## [What is being asked]
Every line of the listing is returned unchanged, and every picture is dropped.

The input section start

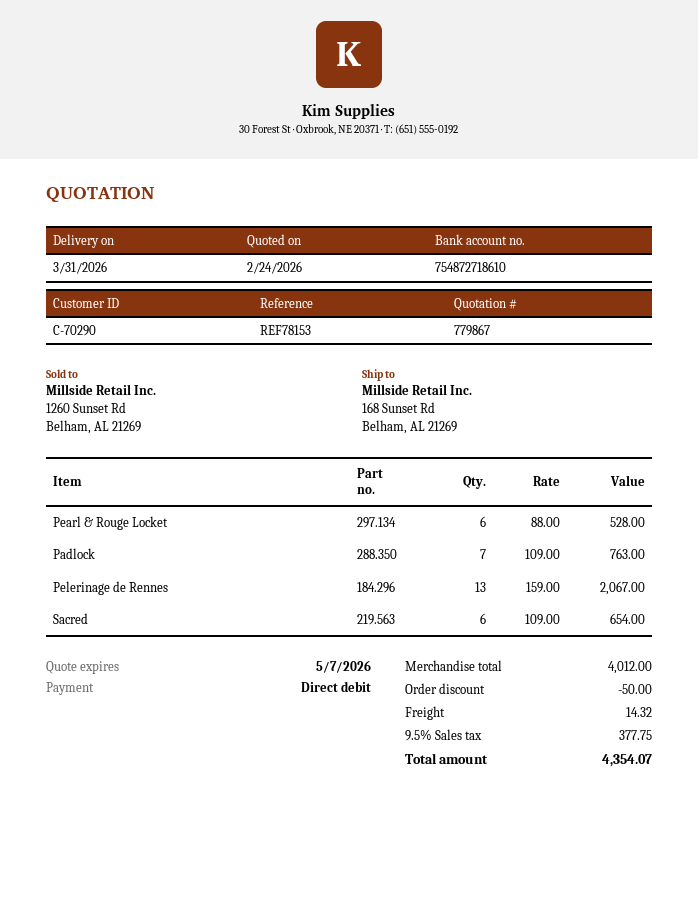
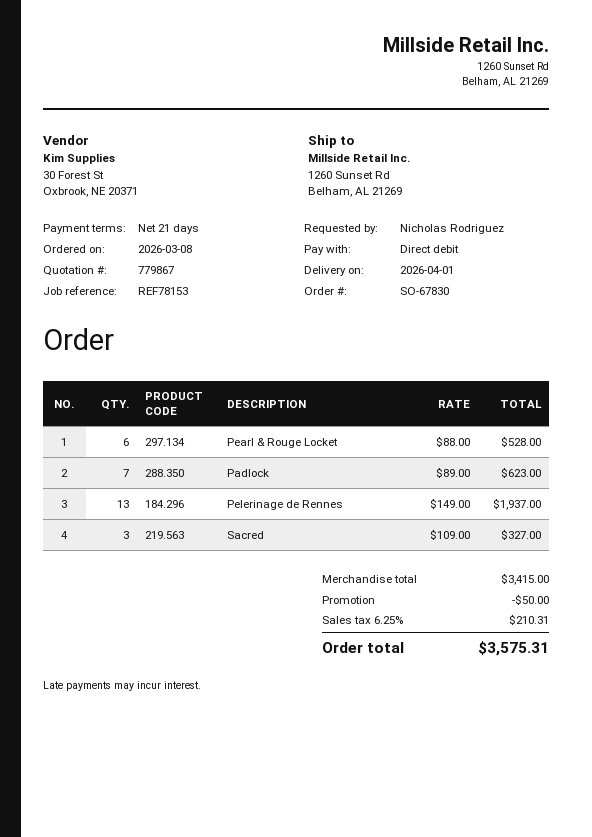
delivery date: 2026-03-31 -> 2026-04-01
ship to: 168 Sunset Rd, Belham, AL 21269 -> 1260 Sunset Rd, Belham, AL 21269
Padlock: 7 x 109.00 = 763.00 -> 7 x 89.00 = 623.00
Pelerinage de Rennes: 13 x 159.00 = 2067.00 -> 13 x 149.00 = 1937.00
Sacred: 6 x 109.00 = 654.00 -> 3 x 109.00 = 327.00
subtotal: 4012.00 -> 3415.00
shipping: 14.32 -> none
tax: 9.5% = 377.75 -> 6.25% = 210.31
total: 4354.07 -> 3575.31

The input section end

## [Written answer]
delivery date: 2026-03-31 -> 2026-04-01
ship to: 168 Sunset Rd, Belham, AL 21269 -> 1260 Sunset Rd, Belham, AL 21269
Padlock: 7 x 109.00 = 763.00 -> 7 x 89.00 = 623.00
Pelerinage de Rennes: 13 x 159.00 = 2067.00 -> 13 x 149.00 = 1937.00
Sacred: 6 x 109.00 = 654.00 -> 3 x 109.00 = 327.00
subtotal: 4012.00 -> 3415.00
shipping: 14.32 -> none
tax: 9.5% = 377.75 -> 6.25% = 210.31
total: 4354.07 -> 3575.31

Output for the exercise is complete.